Stella Christodoulou (Στέλλα Χριστοδούλου; born July 19, 1991, in Athens, Greece) is a female professional volleyball player from Greece, who is a member of the Greece women's national volleyball team. At club level, she plays in Hellenic Volley League for Greek club AO Thiras.

== Career ==
Stella Christodoulou started her career from Enosi Virona. In 2007 she was transferred at Panellinios G.S. Athens. In 2010, she signed for Panathinaikos Athens, but Panellinios blocked her transfer at Sports Court.

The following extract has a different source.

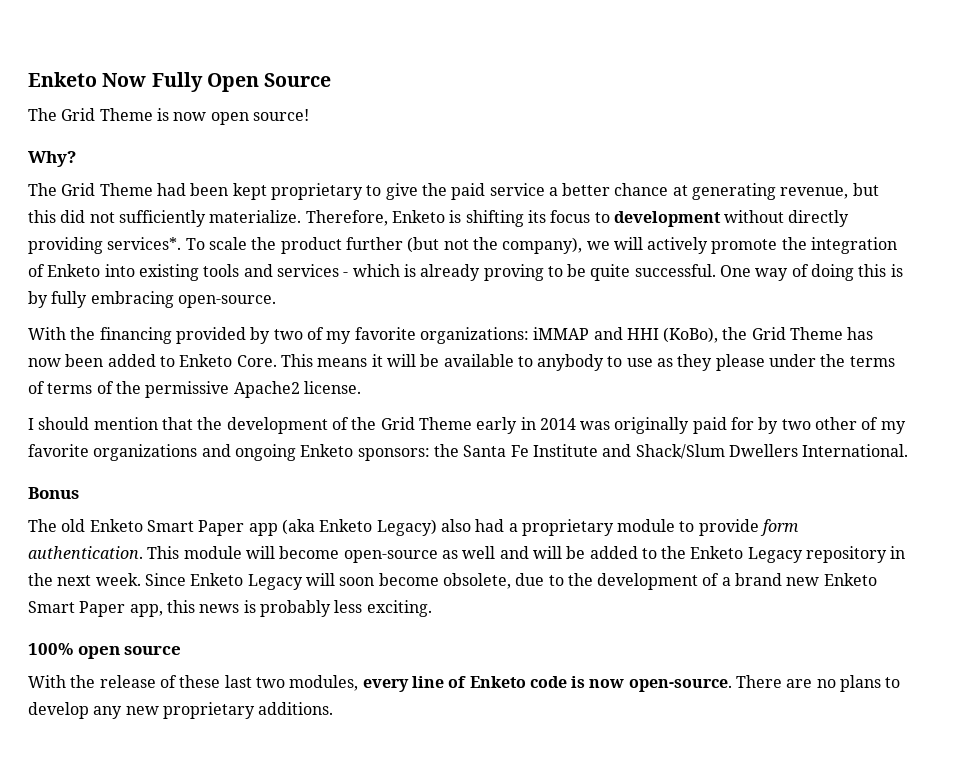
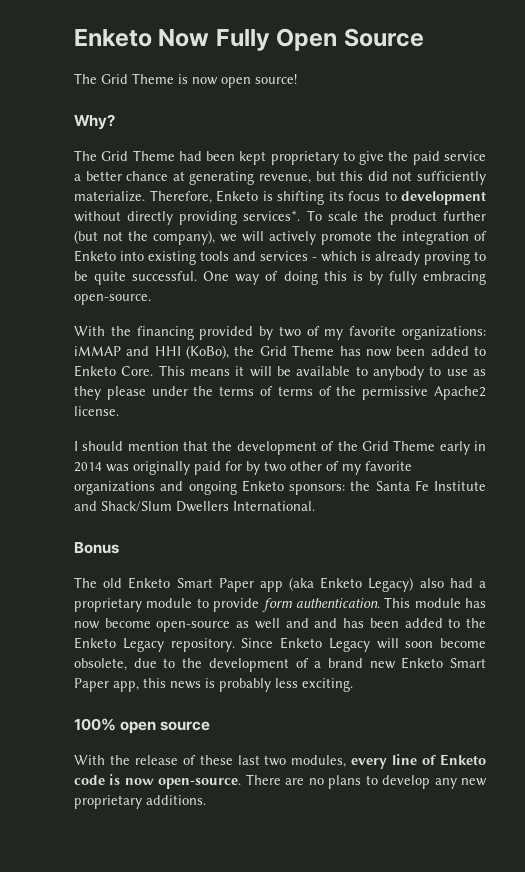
[245,546,275,559] will -> [465,598,486,608] [74,621,100,629] has now
[532,546,586,559] will be -> [314,618,399,628] and has been
[806,546,906,563] [28,573,141,586] repository in the next week. -> [170,638,235,652] repository.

Christodoulou was inactive during 2010–11 season. In 2011 she was transferred to Olympiacos Piraeus. Since her arrival at the red-whites of Piraeus, Christodoulou has won 7 Hellenic Championships, 8 Hellenic Cups, the silver medal of the 2016–17 CEV Women's Challenge Cup but mainly the golden medal of the same competition in 2017-18 season.

In atomic level she has been named two times Hellenic Championship MVP, in 2016–17 and 2018–19 seasons and two more times Hellenic Cup MVP in 2014 and 2019 editions. However, her most important individual award was the European Challenge Cup MVP, in the 2018 edition of the competition.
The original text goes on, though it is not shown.